1

I have the following regular expression for capturing positive & negative time offsets.

\b(?<sign>[\-\+]?)(?<hours>2[1-3]|[01][0-9]|[1-9]):(?<minutes>[0-5]\d)\b

It matches fine but the leading sign doesn't appear in the capture group. Am I formatting it wrong? You can see the effect here https://regex101.com/r/CQxL8q/1/

paddyb
  • 77
  • 7

2 Answers2

1

That is because of the first \b. The \b word boundary does not match between a start of the string/newline and a - or + (i.e. a non-word char).

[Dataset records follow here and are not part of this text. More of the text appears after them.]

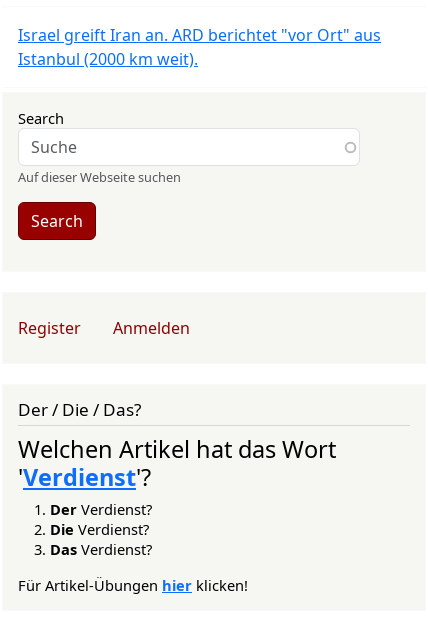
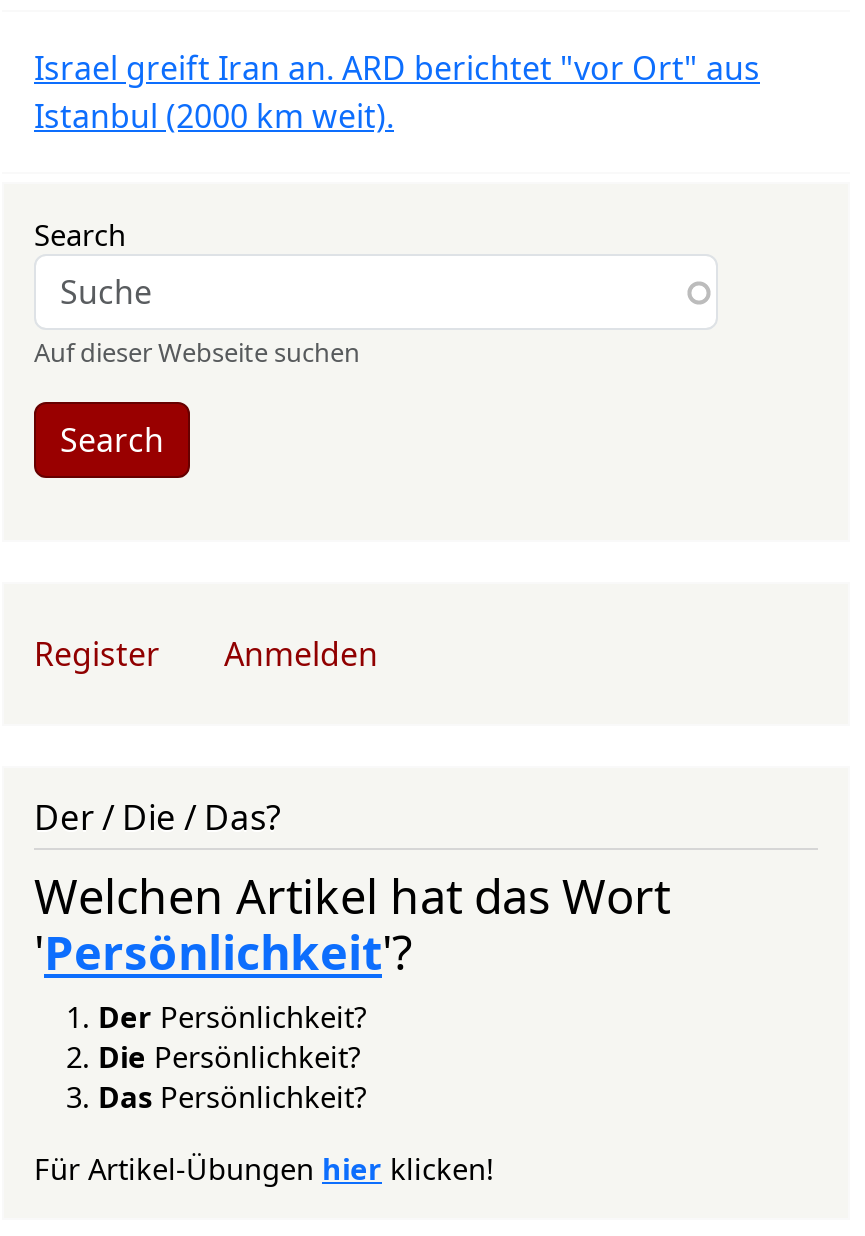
- 'Verdienst'?
- Der Verdienst?
- Die Verdienst?
- Das Verdienst?
+ 'Persönlichkeit'?
+ Der Persönlichkeit?
+ Die Persönlichkeit?
+ Das Persönlichkeit?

You need to move the word boundary after the optional sign group:

(?<sign>[-+]?)\b(?<hours>2[1-3]|[01][0-9]|[1-9]):(?<minutes>[0-5][0-9])\b
              ^^

See the regex demo.

Now, since the char following the word boundary is a digit (a word char) the word boundary will work correctly failing all matches where the digit is preceded with another word char.

Wiktor Stribiżew
  • 484,719
  • 26
  • 302
  • 397
1

The word boundary anchor (\b) matches the transition between a word character (letter, digit or underscore) to a non-word character or vice-versa. There is no such transition in -13:21.

The word boundary anchor could stay between the sign and the hours to avoid matching it in expressions that looks similar to a time (65401:23) but you cannot prevent it match 654:01:23 or 654-01:23.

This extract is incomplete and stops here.